### [About this exercise]
From the entries that follow, copy each line in which "file" appears.
START The input
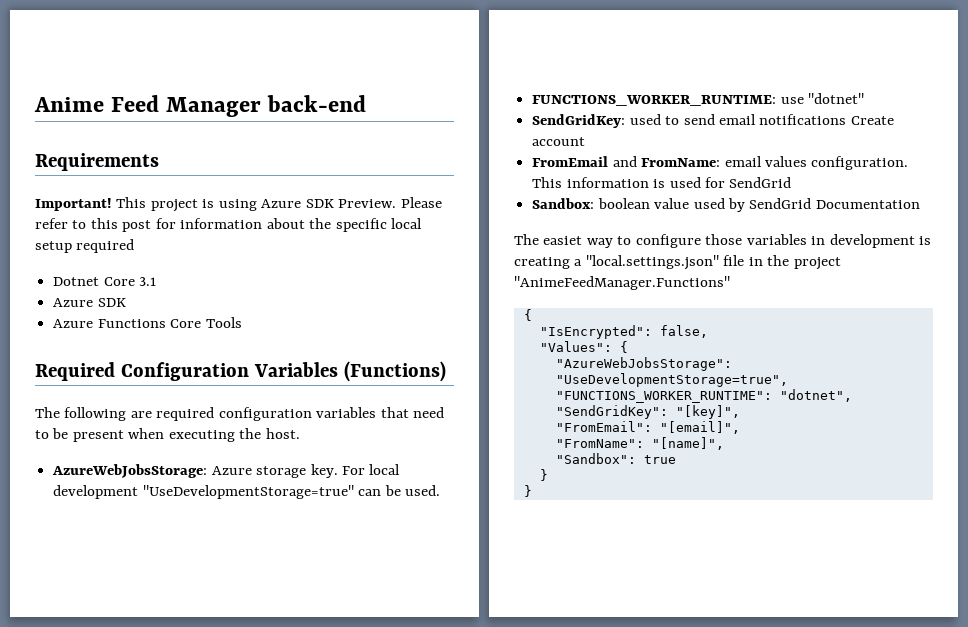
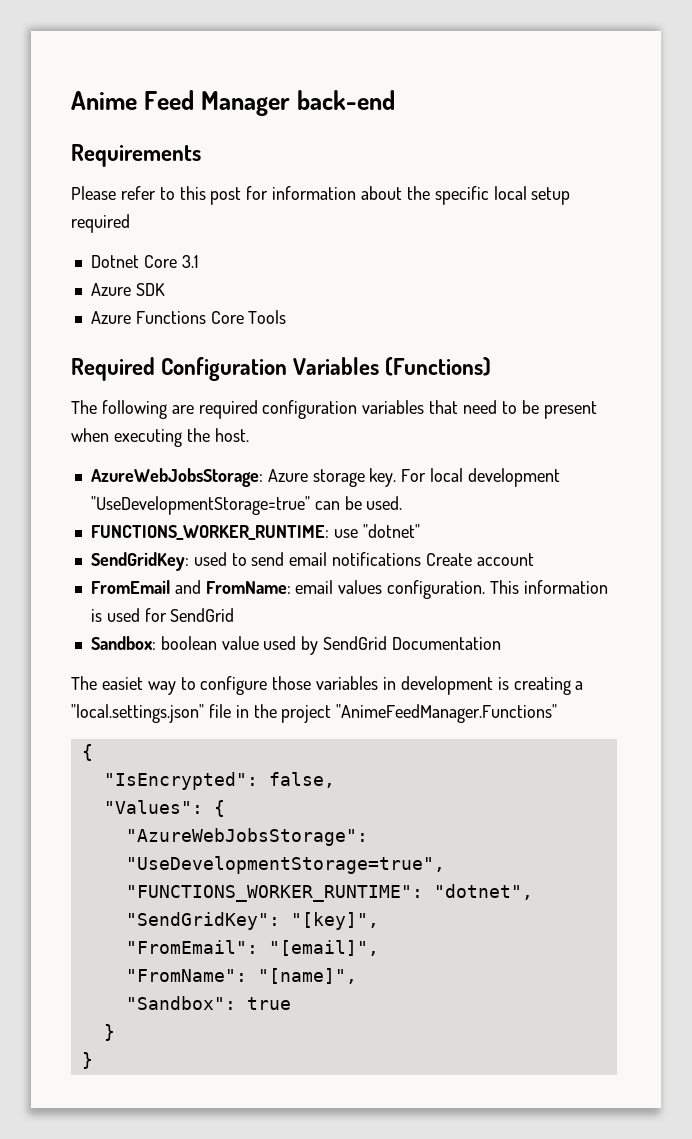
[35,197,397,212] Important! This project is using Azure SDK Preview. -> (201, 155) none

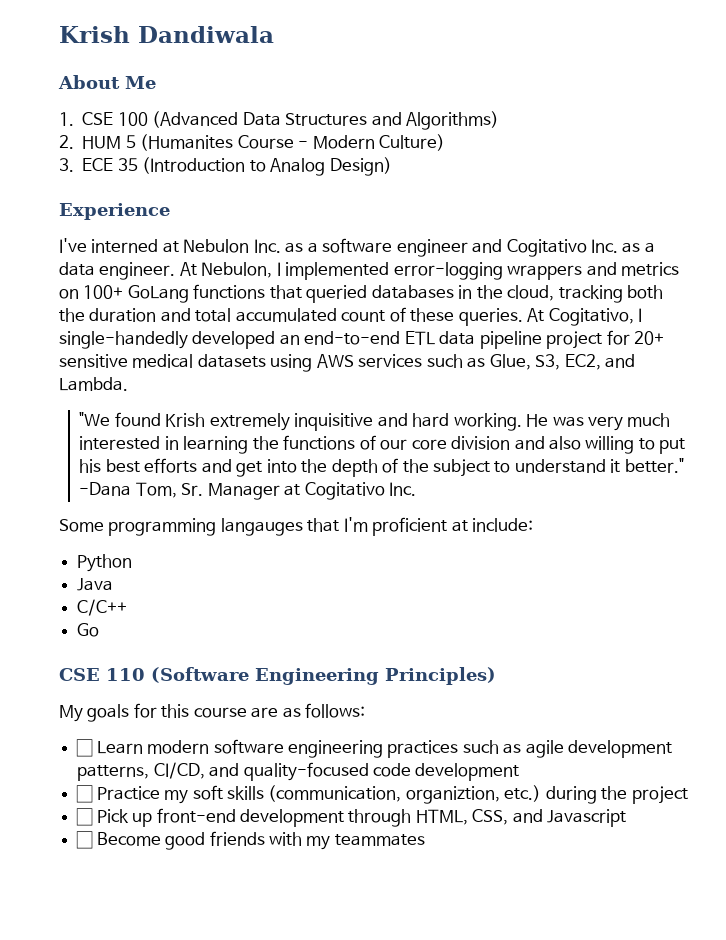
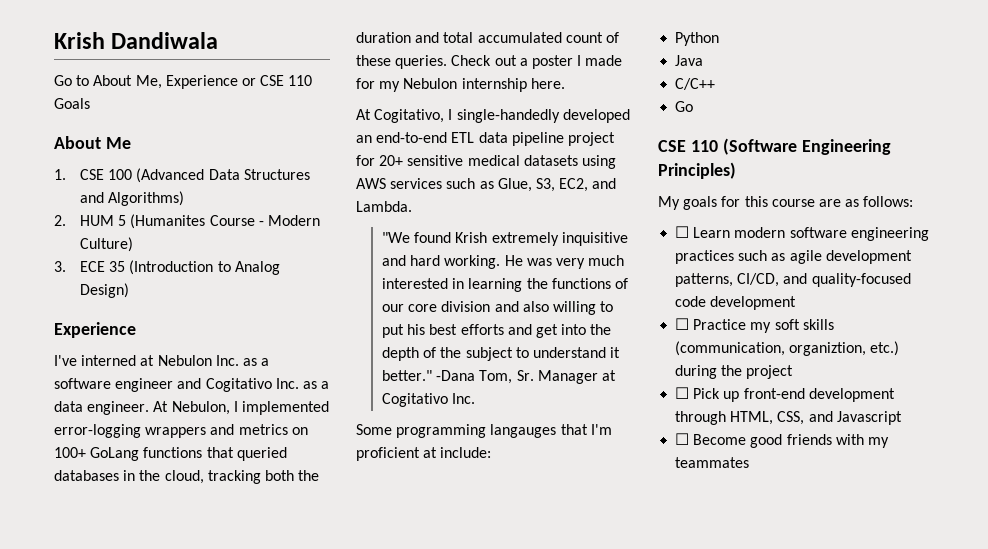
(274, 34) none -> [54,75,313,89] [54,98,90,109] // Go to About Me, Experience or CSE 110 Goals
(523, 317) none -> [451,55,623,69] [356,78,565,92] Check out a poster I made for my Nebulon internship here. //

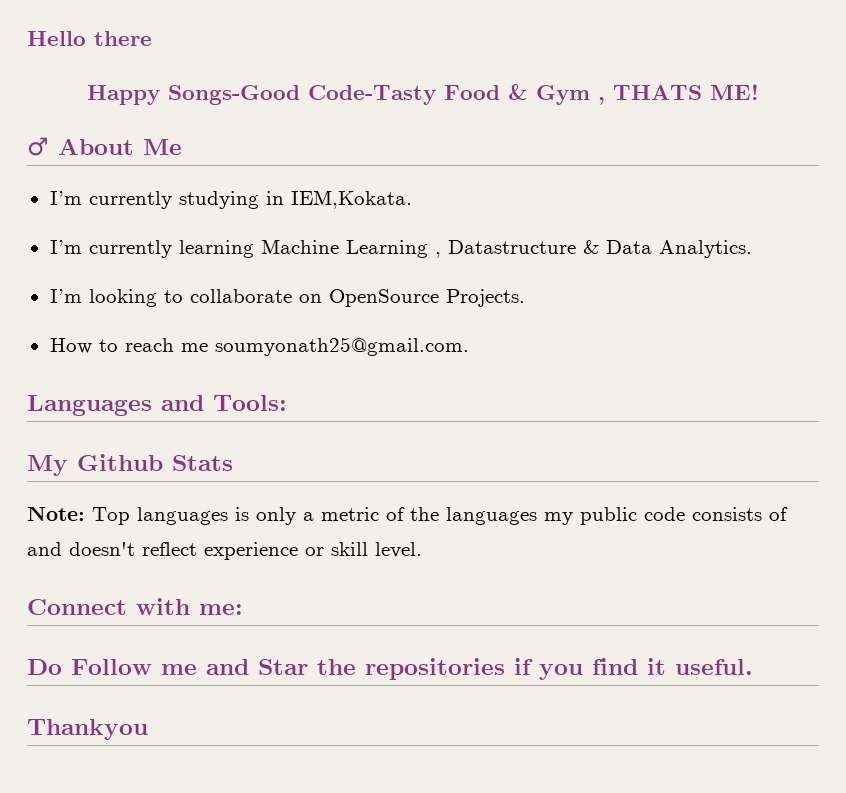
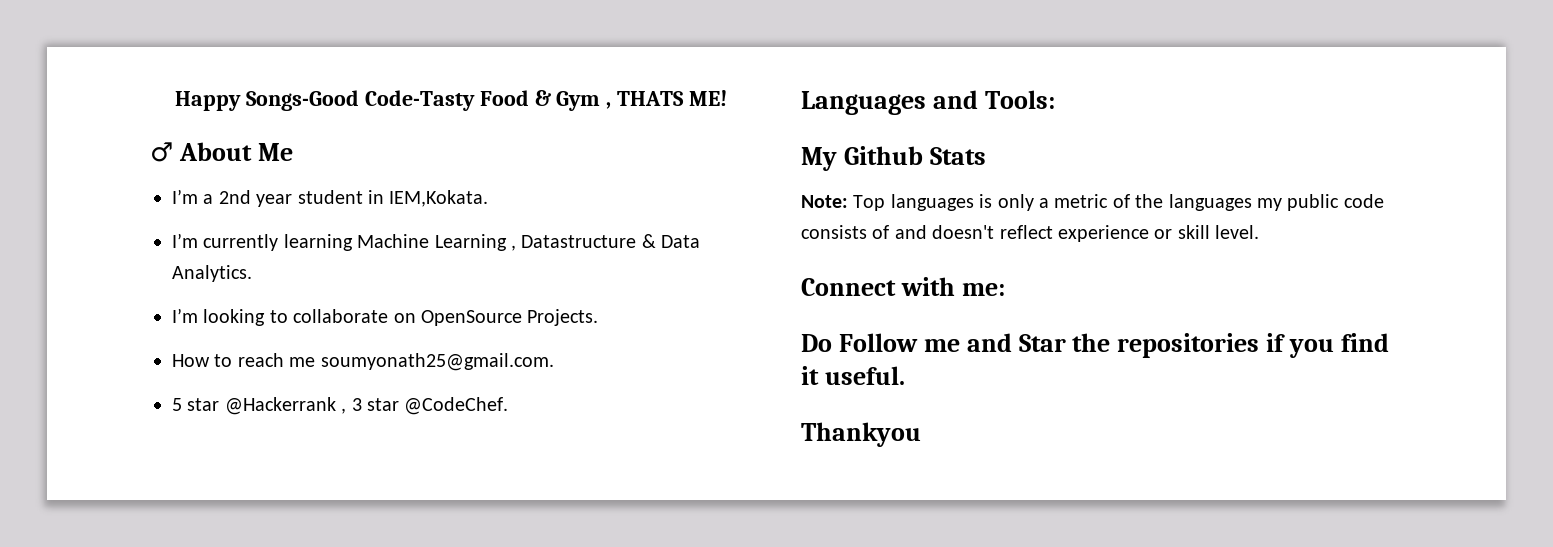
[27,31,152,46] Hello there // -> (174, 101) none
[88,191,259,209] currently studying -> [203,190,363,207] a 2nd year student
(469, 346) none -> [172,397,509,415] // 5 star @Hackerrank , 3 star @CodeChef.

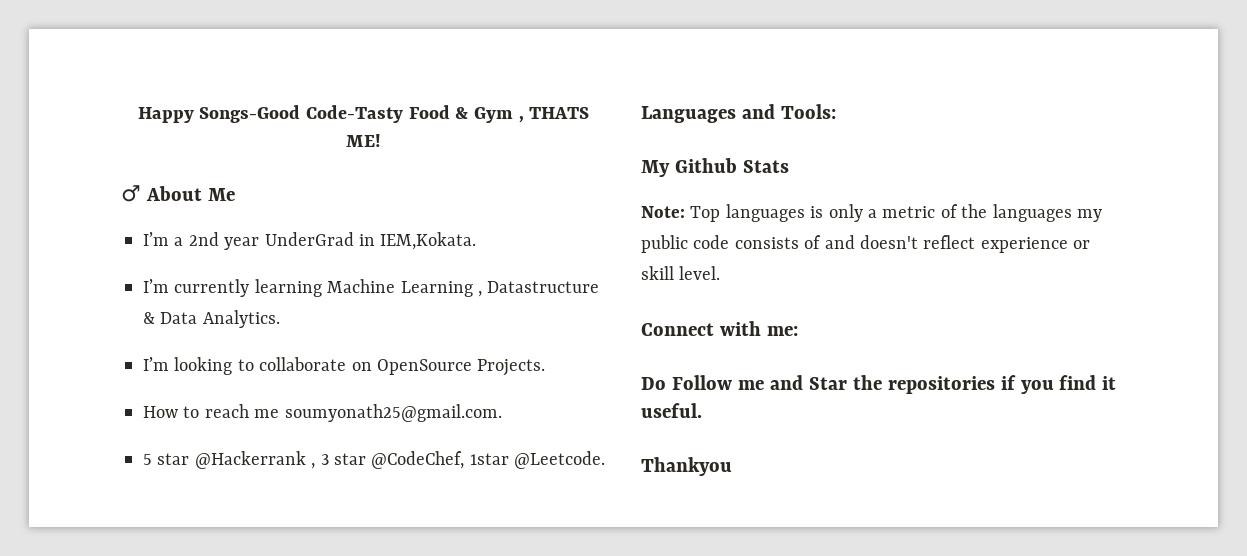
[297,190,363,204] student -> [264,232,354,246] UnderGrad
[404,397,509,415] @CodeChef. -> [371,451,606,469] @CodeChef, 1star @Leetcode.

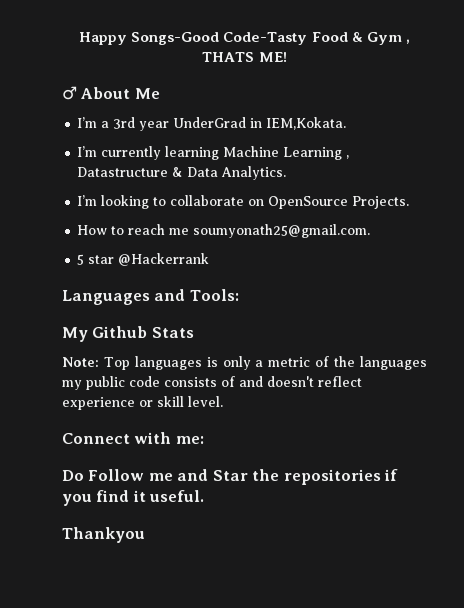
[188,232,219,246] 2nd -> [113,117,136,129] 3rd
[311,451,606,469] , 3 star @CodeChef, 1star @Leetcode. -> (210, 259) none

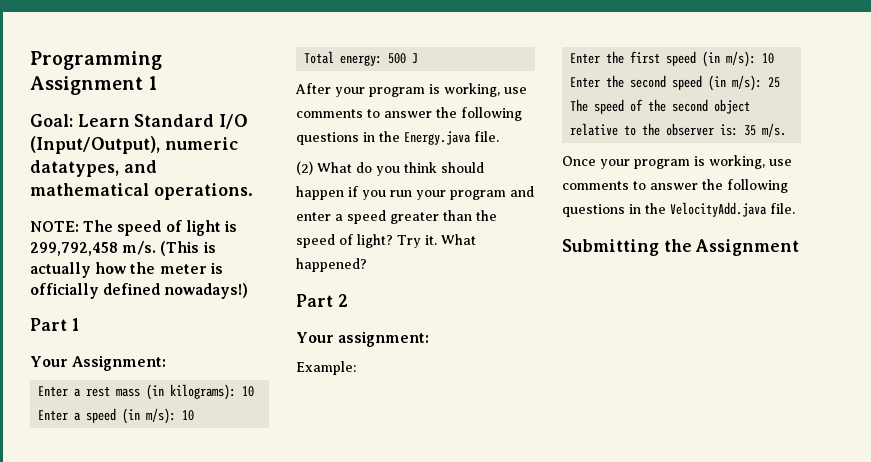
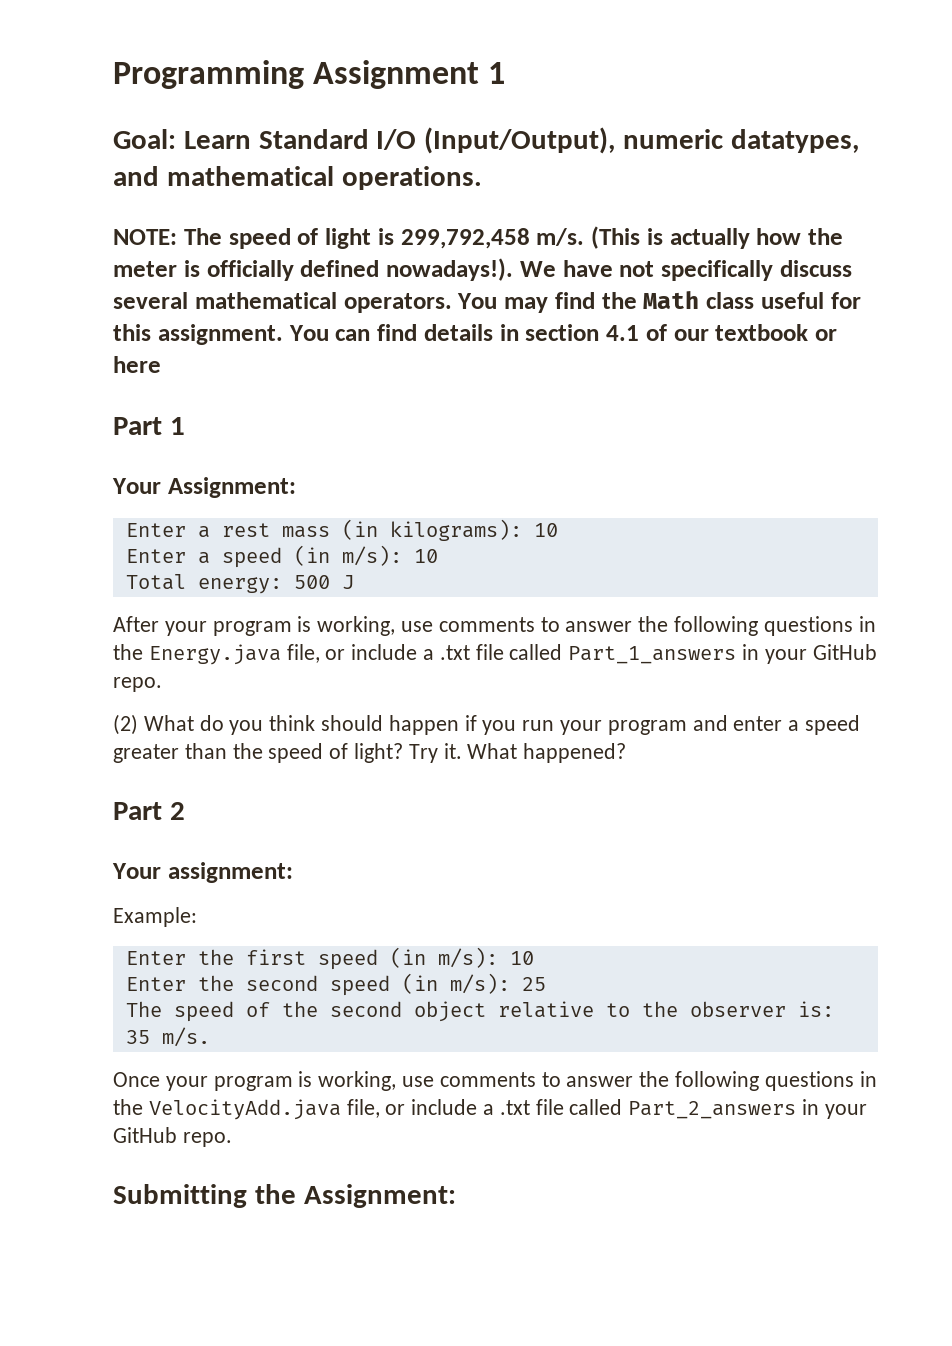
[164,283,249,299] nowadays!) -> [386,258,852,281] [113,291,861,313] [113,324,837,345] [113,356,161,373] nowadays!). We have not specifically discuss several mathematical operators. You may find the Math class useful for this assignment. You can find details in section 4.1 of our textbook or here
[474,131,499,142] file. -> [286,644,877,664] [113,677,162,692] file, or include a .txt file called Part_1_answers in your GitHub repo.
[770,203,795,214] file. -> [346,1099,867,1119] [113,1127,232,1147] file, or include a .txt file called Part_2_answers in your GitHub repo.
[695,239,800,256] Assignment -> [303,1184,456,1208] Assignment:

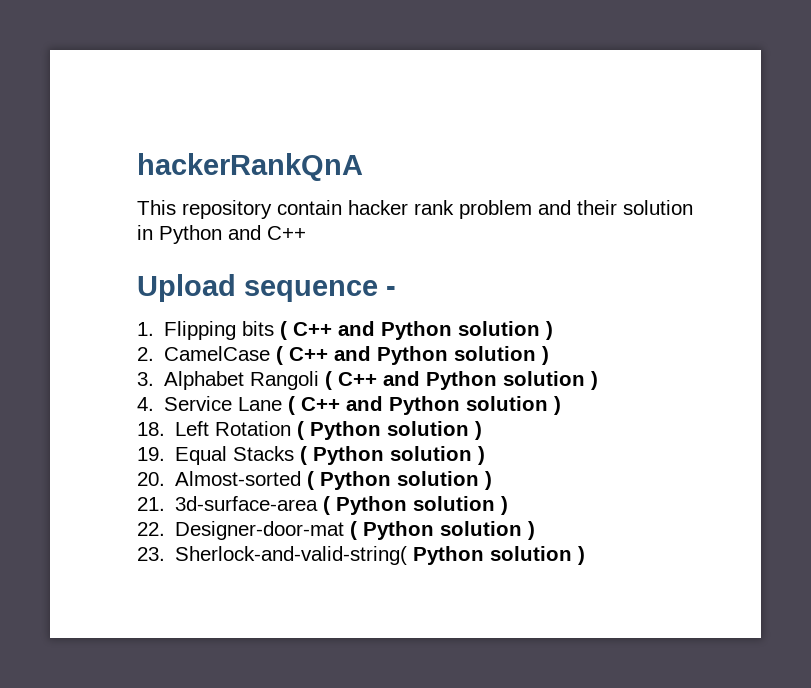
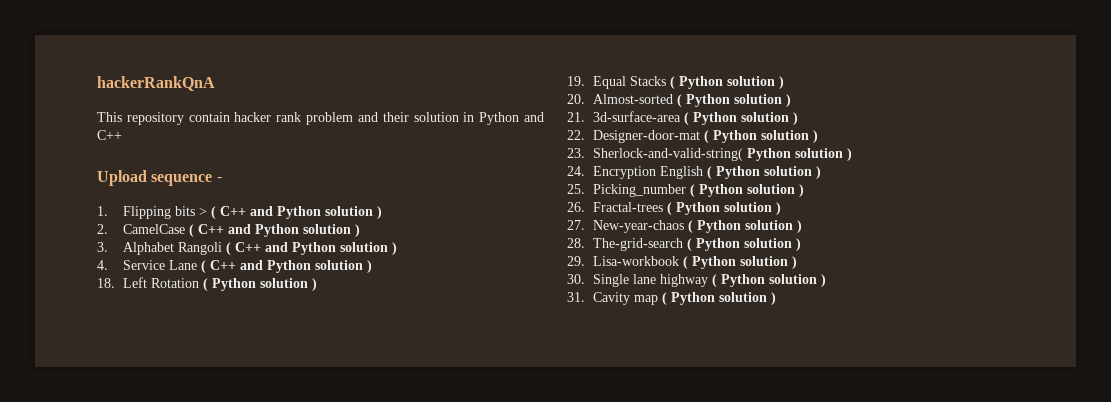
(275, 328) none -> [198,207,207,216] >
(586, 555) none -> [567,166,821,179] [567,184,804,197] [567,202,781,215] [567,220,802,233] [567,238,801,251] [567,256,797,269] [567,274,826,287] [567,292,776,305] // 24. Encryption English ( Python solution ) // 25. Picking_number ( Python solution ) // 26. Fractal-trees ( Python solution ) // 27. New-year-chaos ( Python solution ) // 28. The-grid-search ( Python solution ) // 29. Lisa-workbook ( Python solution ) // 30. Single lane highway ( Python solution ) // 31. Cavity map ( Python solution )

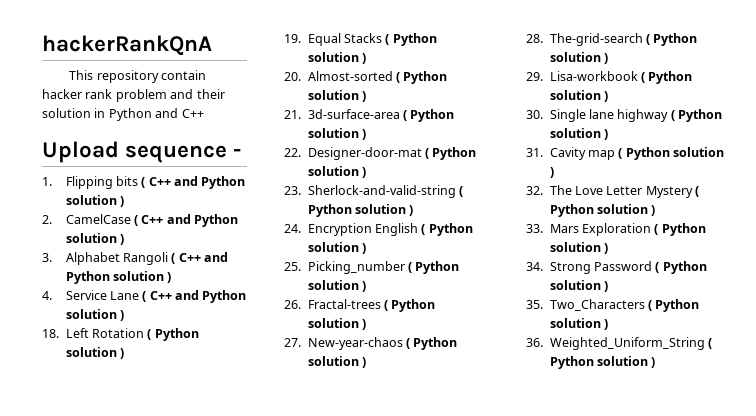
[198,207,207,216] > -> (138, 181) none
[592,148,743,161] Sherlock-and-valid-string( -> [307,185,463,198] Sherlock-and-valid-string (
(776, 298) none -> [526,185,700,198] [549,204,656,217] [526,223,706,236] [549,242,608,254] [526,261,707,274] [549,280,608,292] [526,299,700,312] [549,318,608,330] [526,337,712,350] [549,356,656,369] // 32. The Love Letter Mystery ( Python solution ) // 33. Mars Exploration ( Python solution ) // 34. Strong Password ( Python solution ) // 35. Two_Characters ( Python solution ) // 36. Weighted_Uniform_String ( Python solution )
END The input
### [Answer to this exercise]
[474,131,499,142] file. -> [286,644,877,664] [113,677,162,692] file, or include a .txt file called Part_1_answers in your GitHub repo.
[770,203,795,214] file. -> [346,1099,867,1119] [113,1127,232,1147] file, or include a .txt file called Part_2_answers in your GitHub repo.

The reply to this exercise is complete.